### WORK TO BE COMPLETED
Could you retype exactly the lines below between the one holding "available. Likewise, the" and the one holding "color: #701a75 ->", inclusive, leaving out any pictures?

### THE RECORDS
▬▬▬▬▬▬▬▬▬▬

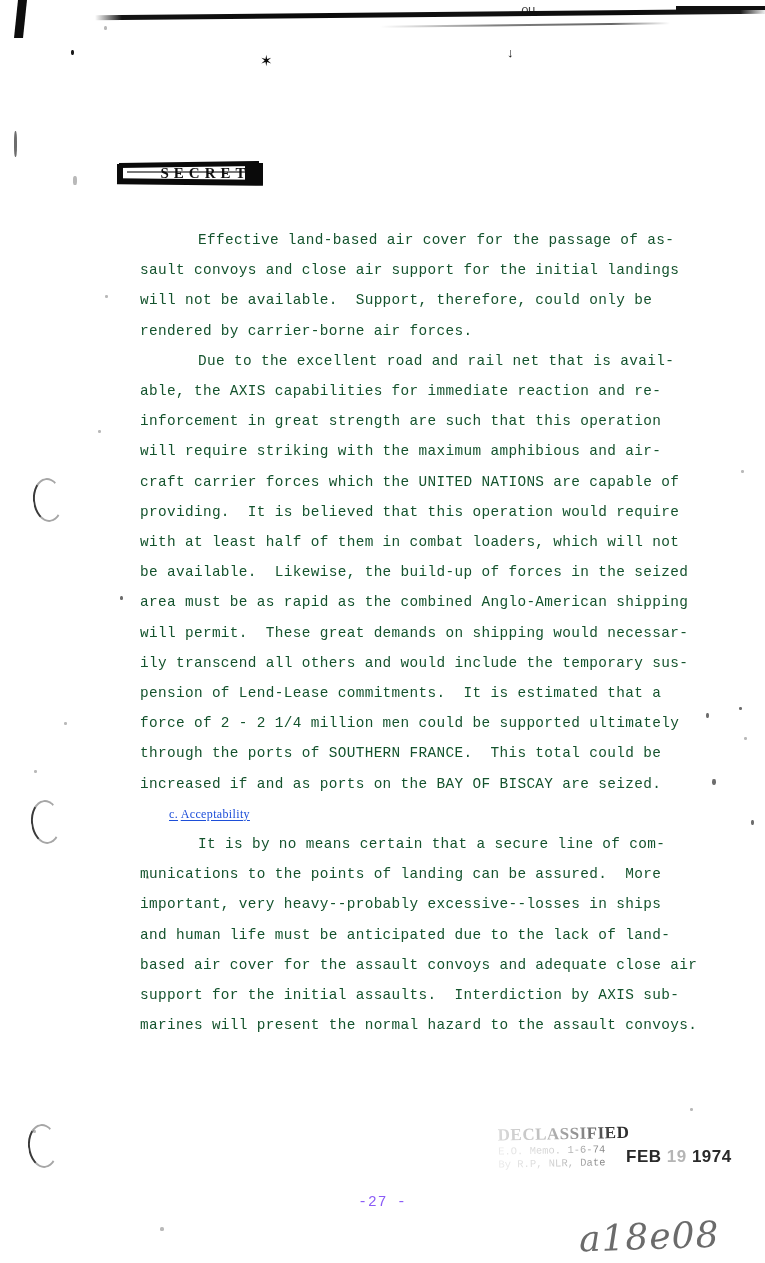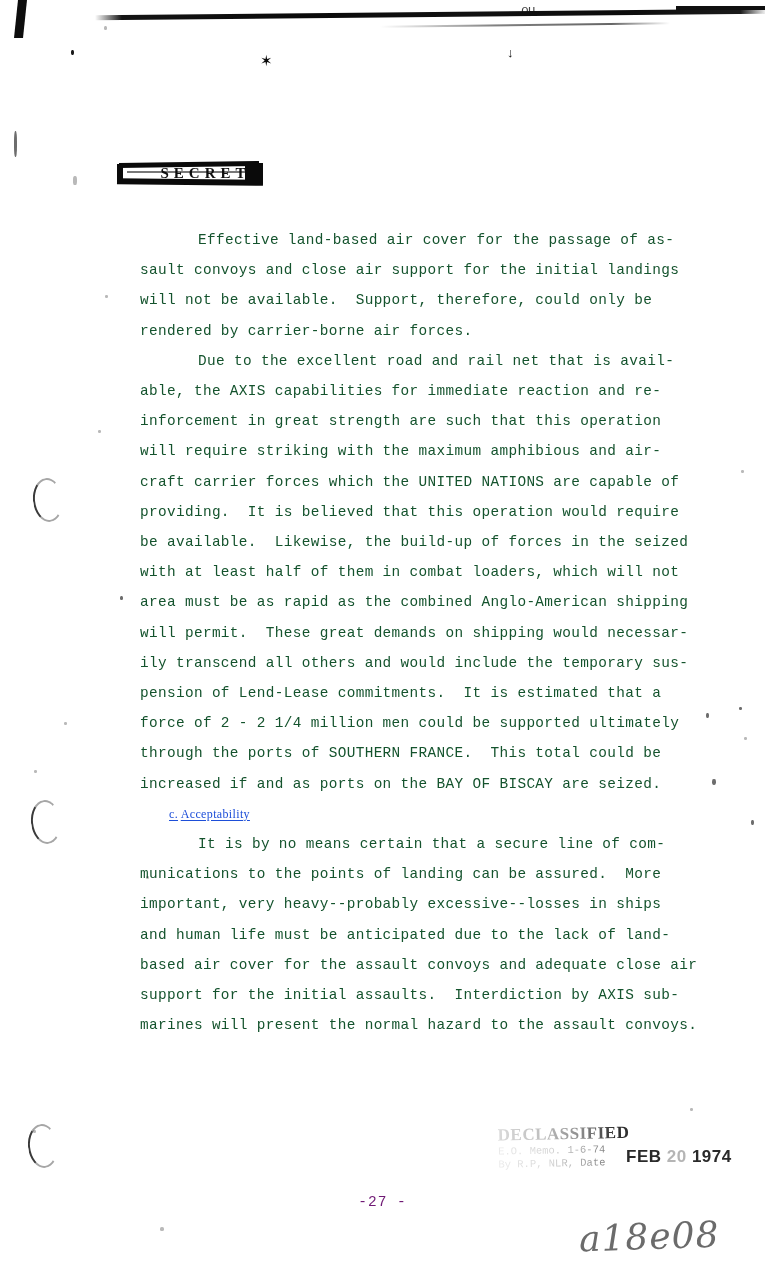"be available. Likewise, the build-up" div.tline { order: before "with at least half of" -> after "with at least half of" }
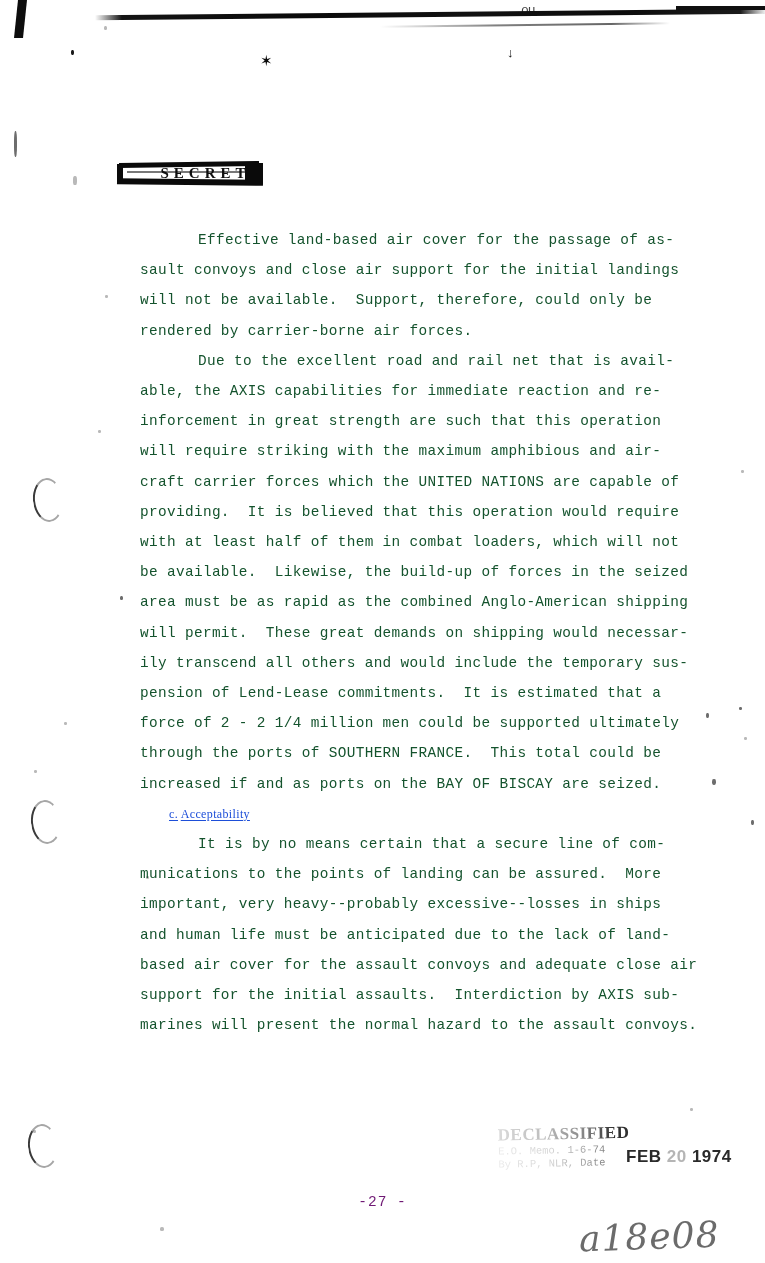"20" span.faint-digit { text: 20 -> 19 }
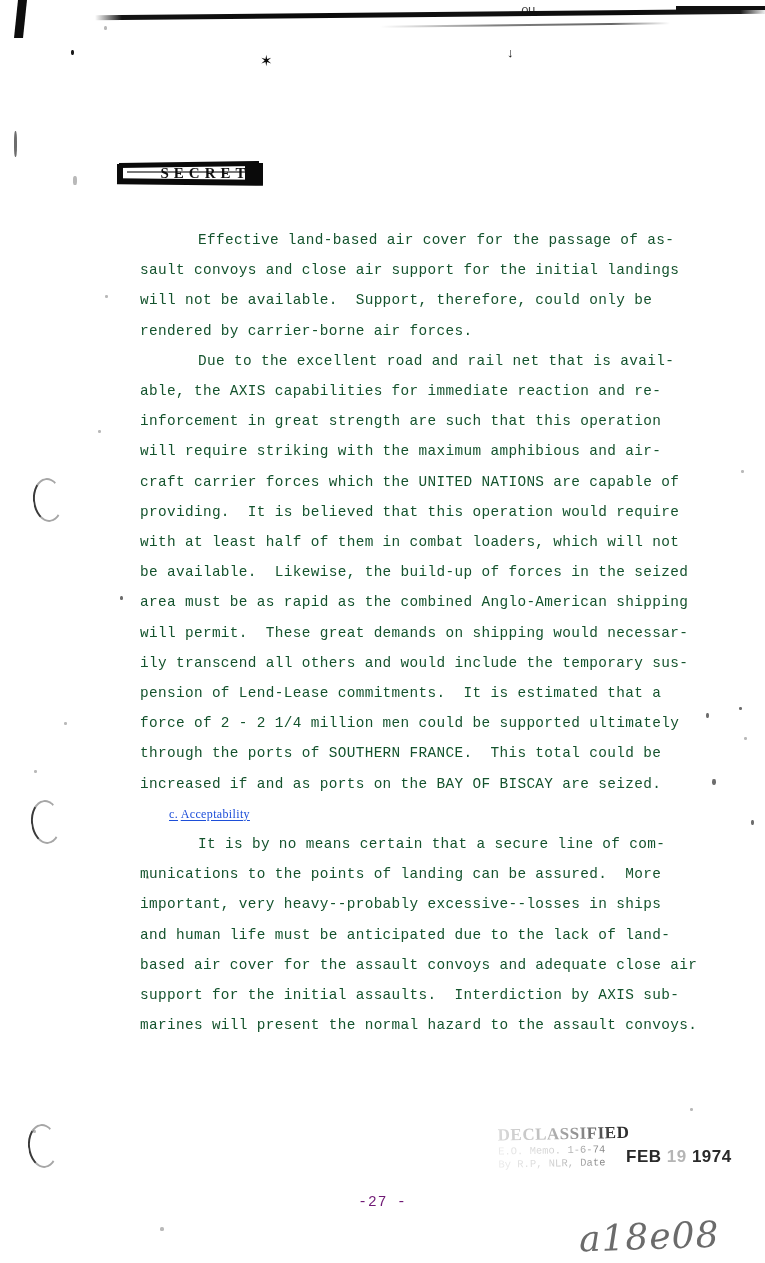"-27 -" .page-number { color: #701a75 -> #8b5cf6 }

▬▬▬▬▬▬▬▬▬▬

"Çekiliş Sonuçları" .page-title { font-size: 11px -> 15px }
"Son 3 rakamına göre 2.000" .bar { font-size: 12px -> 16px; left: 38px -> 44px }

▬▬▬▬▬▬▬▬▬▬

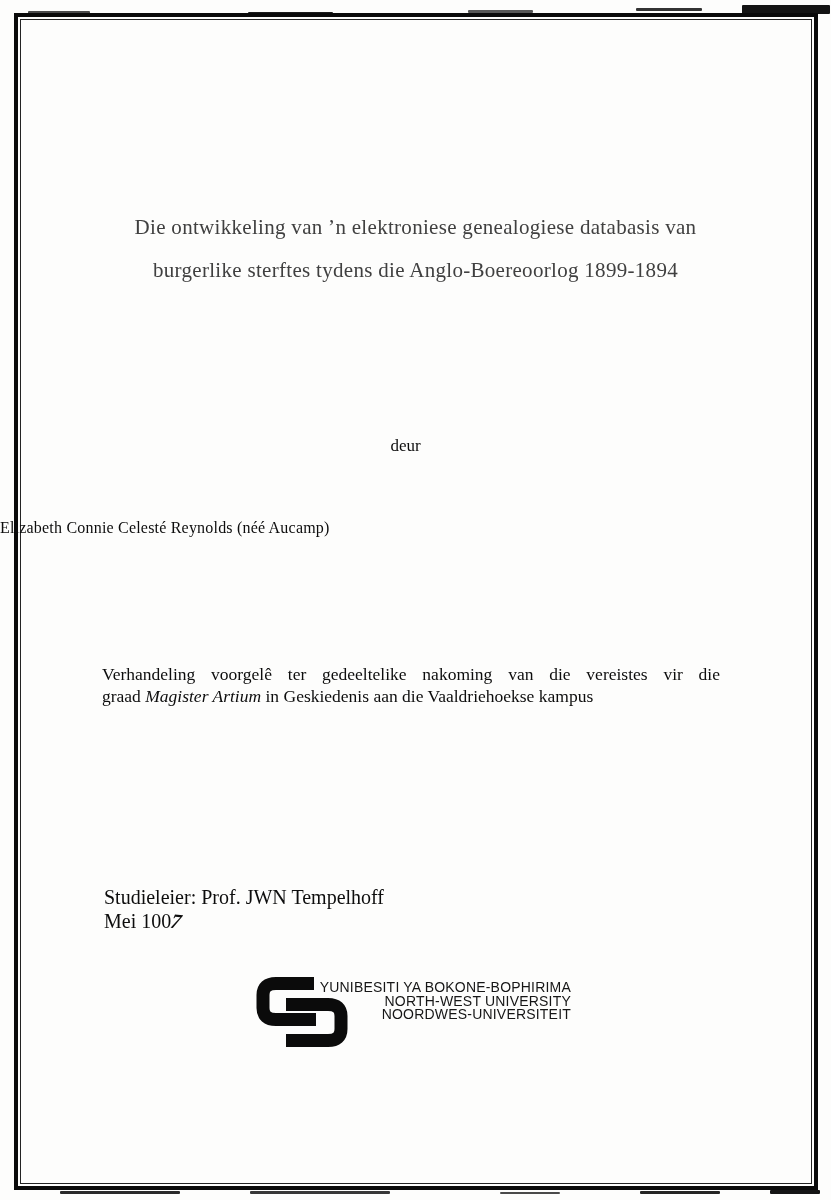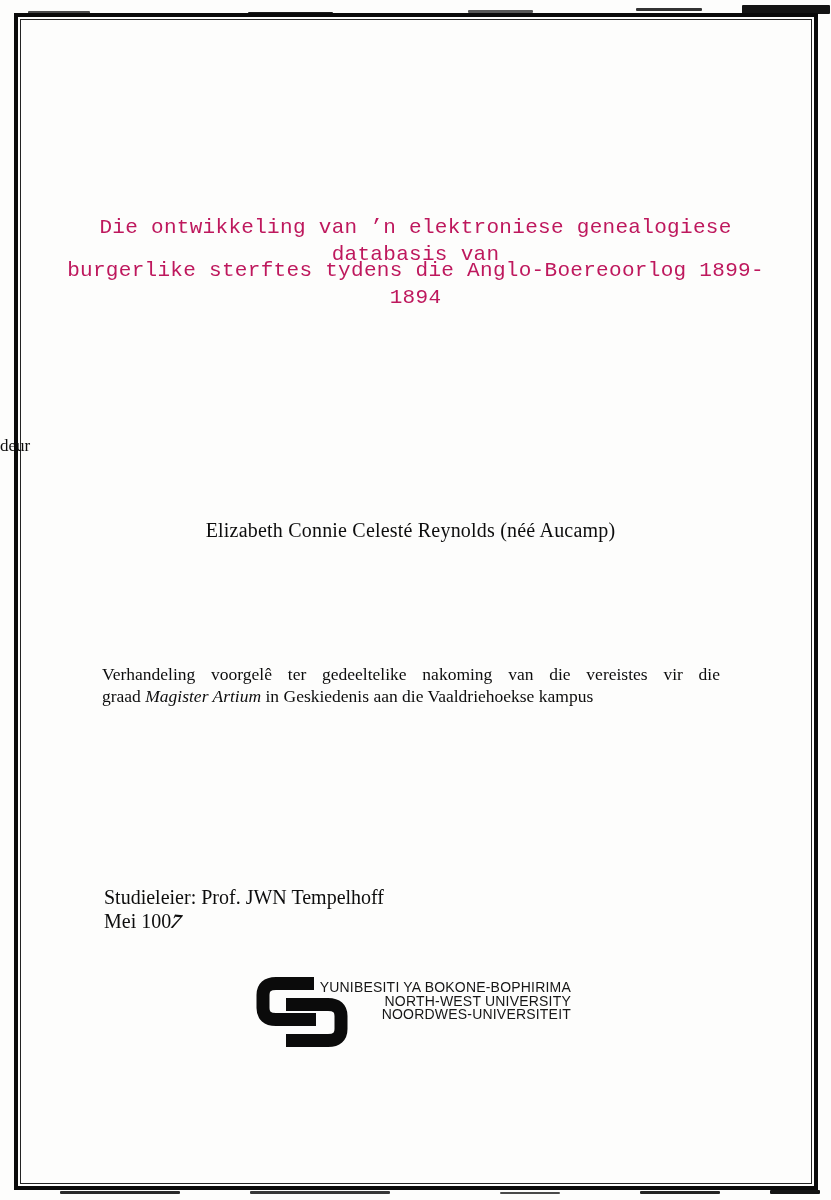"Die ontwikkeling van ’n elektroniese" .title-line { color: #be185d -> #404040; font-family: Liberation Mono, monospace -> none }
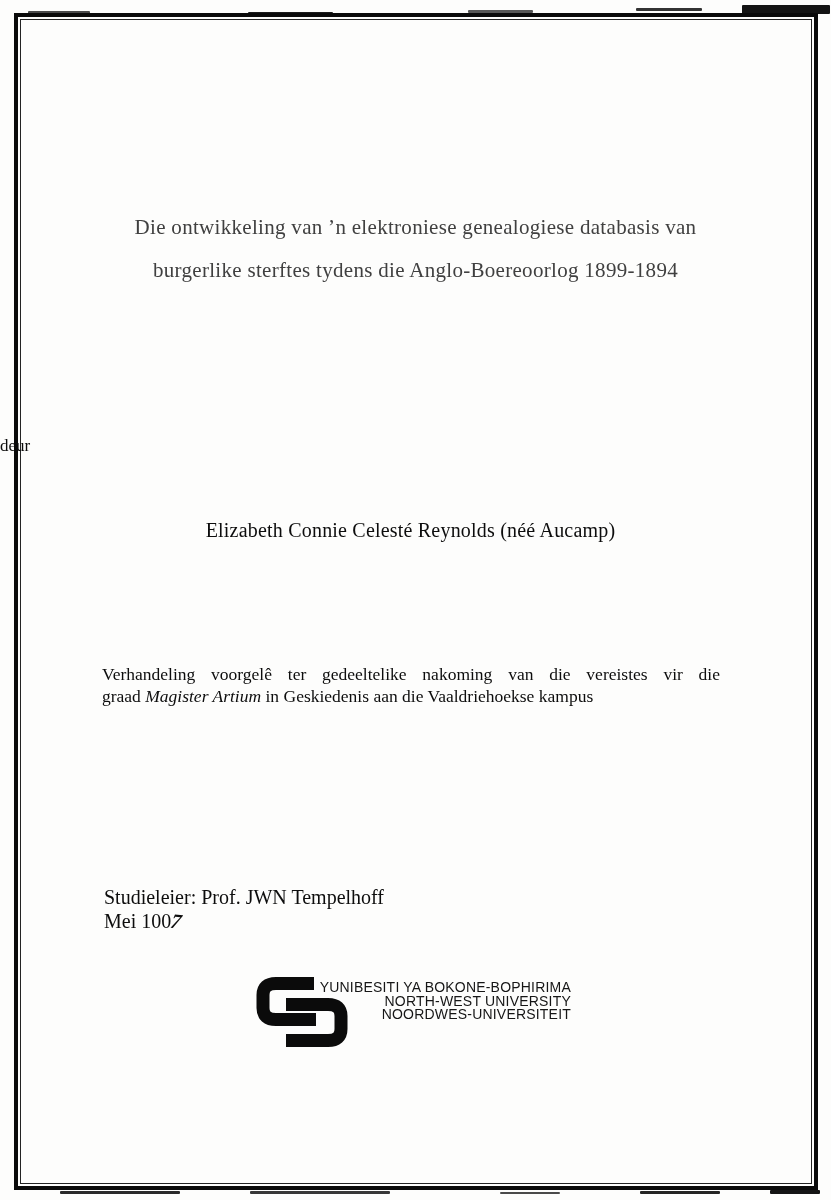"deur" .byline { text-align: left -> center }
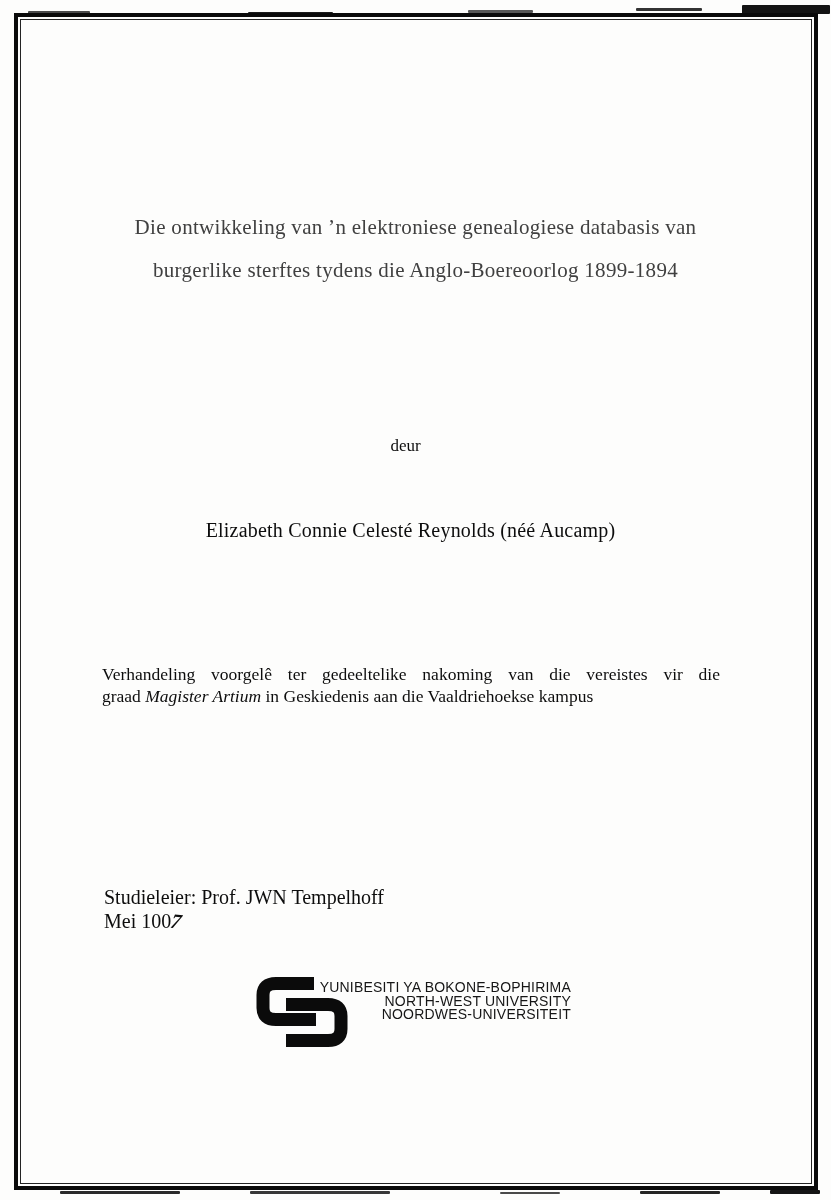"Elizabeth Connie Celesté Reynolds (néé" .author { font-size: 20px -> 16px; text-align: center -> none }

▬▬▬▬▬▬▬▬▬▬

### EXPECTED OUTPUT
"be available. Likewise, the build-up" div.tline { order: before "with at least half of" -> after "with at least half of" }
"20" span.faint-digit { text: 20 -> 19 }
"-27 -" .page-number { color: #701a75 -> #8b5cf6 }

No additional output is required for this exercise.